Thursday, December 25, 2008

Air Tran's argument clinic



I have recently been flying every other week on several different carriers and have had experiences that leave me flummoxed.

All of the actual flights I took were relatively pleasurable. Yes I know most flying experiences are mildly painful at best... remember I said RELATIVELY.

I flew on AirTran round trip to DFW.

Making the Reservation - Good.
Getting my tickets and seats - Good.
Flying - Good.

Applying my A+ rewards number... not so much.

Given that one of my co-workers made the reservation for me, my rewards number was not attached to the reservation. I talked with the ticketing agent. No dice. I called the 1-800 number. No dice.

Listed below in ascending order are the three things that were really frustrating for me:

1) Poor systems design - any person along the reservation and flight supply chain should be able to serve a passenger in common use cases. This is good multi-channel experience design.
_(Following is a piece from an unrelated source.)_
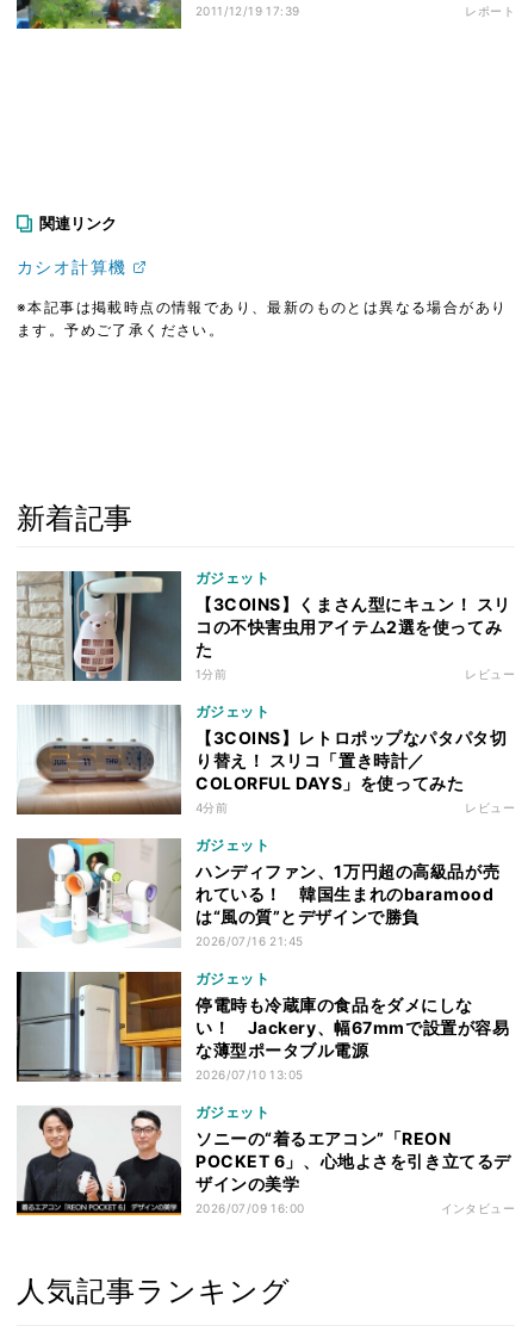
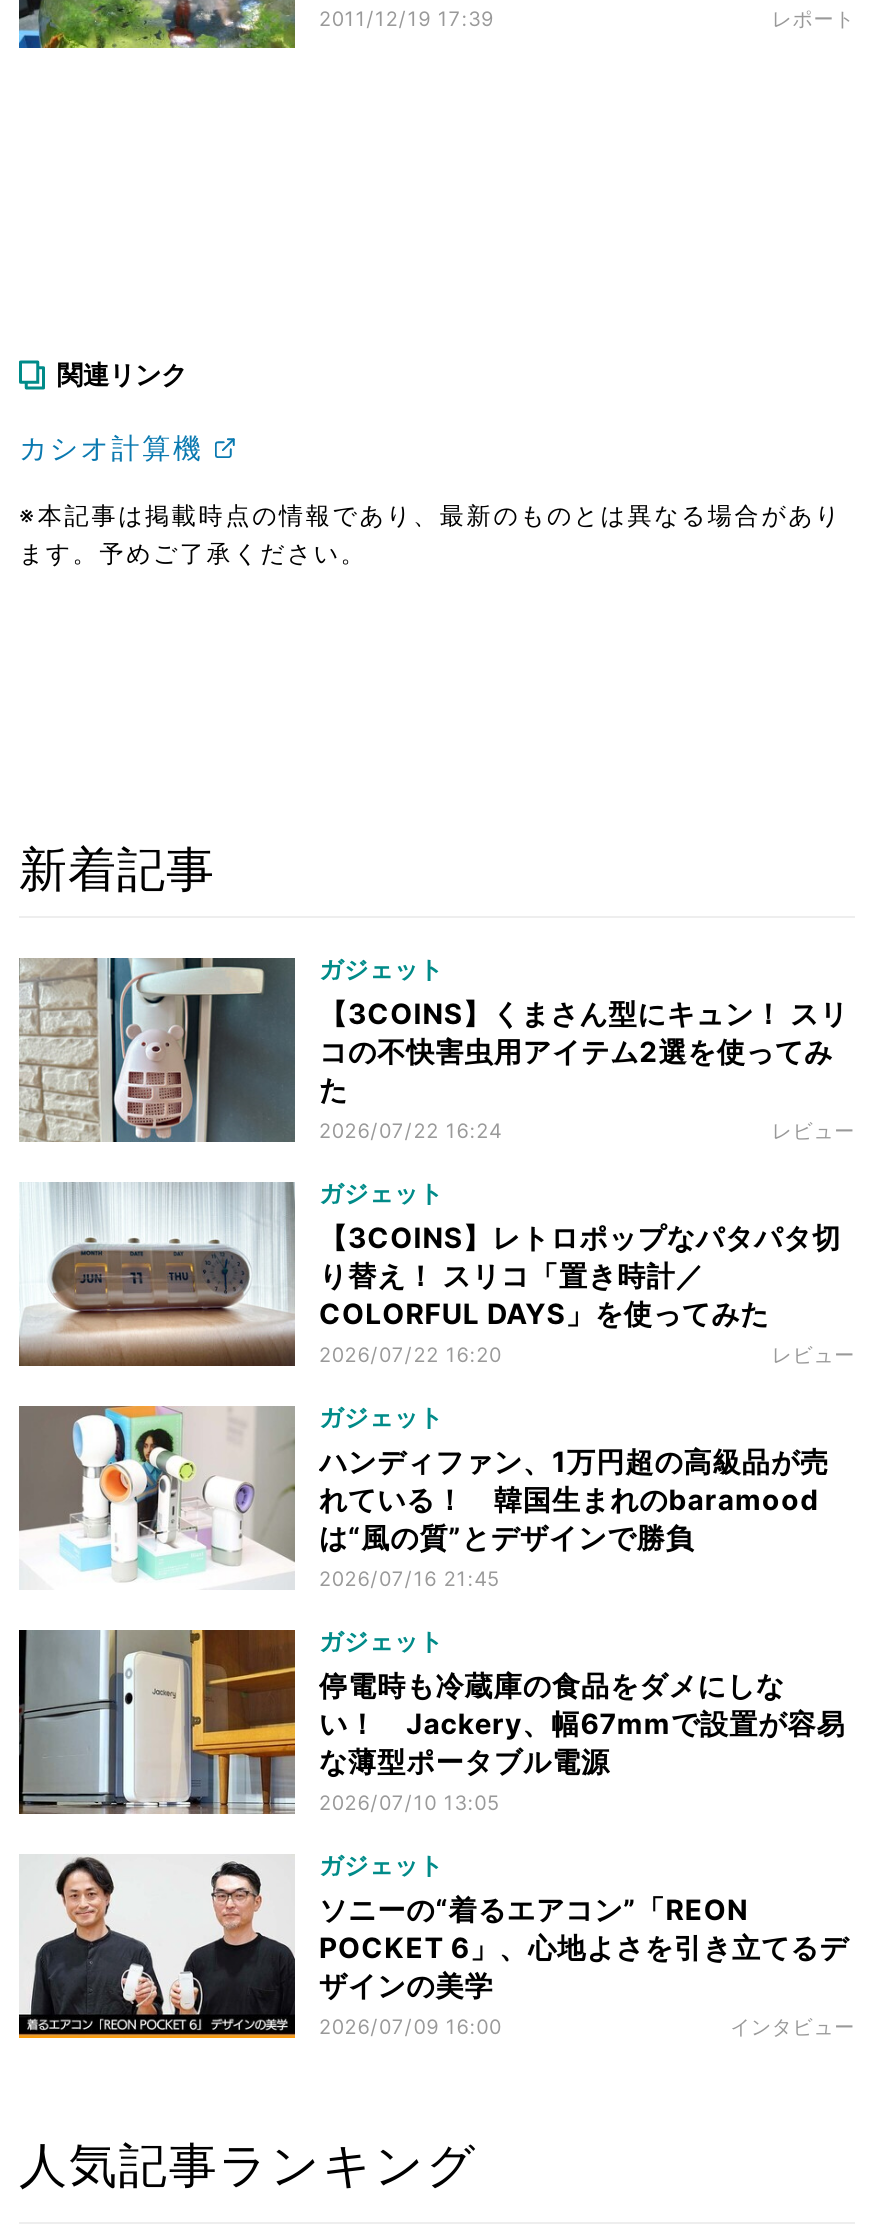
[195,667,227,682] 1分前 -> [319,1119,502,1143] 2026/07/22 16:24
[195,801,228,815] 4分前 -> [319,1343,502,1367] 2026/07/22 16:20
2) Poor understanding of the human mind - who memorizes their A+ rewards number? I already have enough numbers in my brain and companies want to keep tossing more numbers at me when I have no space to keep them in my wallet, or facility to write them down. The only time I have to be on the phone with them is in the car, where I can't write. Good design requires basic understanding of your customer and their lifestyle.

3) Poor customer service philosophy - when I called the 1-800 number, the representative went into detail about why I was wrong to expect him or the ticketing agent to be able to attach my number to my reservation.

I highly doubt that he was trained to argue with customers, and when I asked him why he was arguing with me, I got the proverbial Monty Python response. Here are some responses I would deem as acceptable when my request goes beyond the boundaries of policy or system capability:

a) I'm sorry Mr. Fishman, our systems are not designed to do that.

b) I'm sorry Mr. Fishman, our policies won't allow me to do that.

c) I'm sorry Mr. Fishman, I'm not authorized to do that.

d) I'm sorry Mr. Fishman, I am unable to do that right at this time, however, I could take your information down and call you back when this is done.

e) Any of the above followed by: I'll mention it to my supervisor that I had a problem expediting a customer request.

Here are the two most common responses:

1) I can't do that. <- I hate this one with a passion. Can't means unable. What they actually mean in most of these situations is that my request is against policy or that they are individually are unwilling.

2) You need to call to do that. <- This one raises all the original problems listed above. The very simple and compelling aim is this: One face to the customer.

Separately, I flew Delta this week and while the Sky Cap applied my frequent flyer number (YAY! Woo-Hoo!). The customer service person had to give me another number to call to log a "lost and found" request that left me on hold for 20 minutes before I gave up (BOO! DOH!).

Official Rating:

Most airline's customer service experience design - Crap

Tip your servers well. I'll be here all weekend.

2 comments:

Kari said...

After reading this post and reading other posts about customer service, I think I will be telling csr that I am a pretty popular blogger and I will be letting the world know. Just for kicks and grins if nothing else!

I wonder if that would work!

furiousBall said...

i do agree that the majority of the problem is the system, but for whatever reason, i seem to always be catching a csr on their "bad day", either that or question number one on their employment application is "do you have a false sense of entitlement?"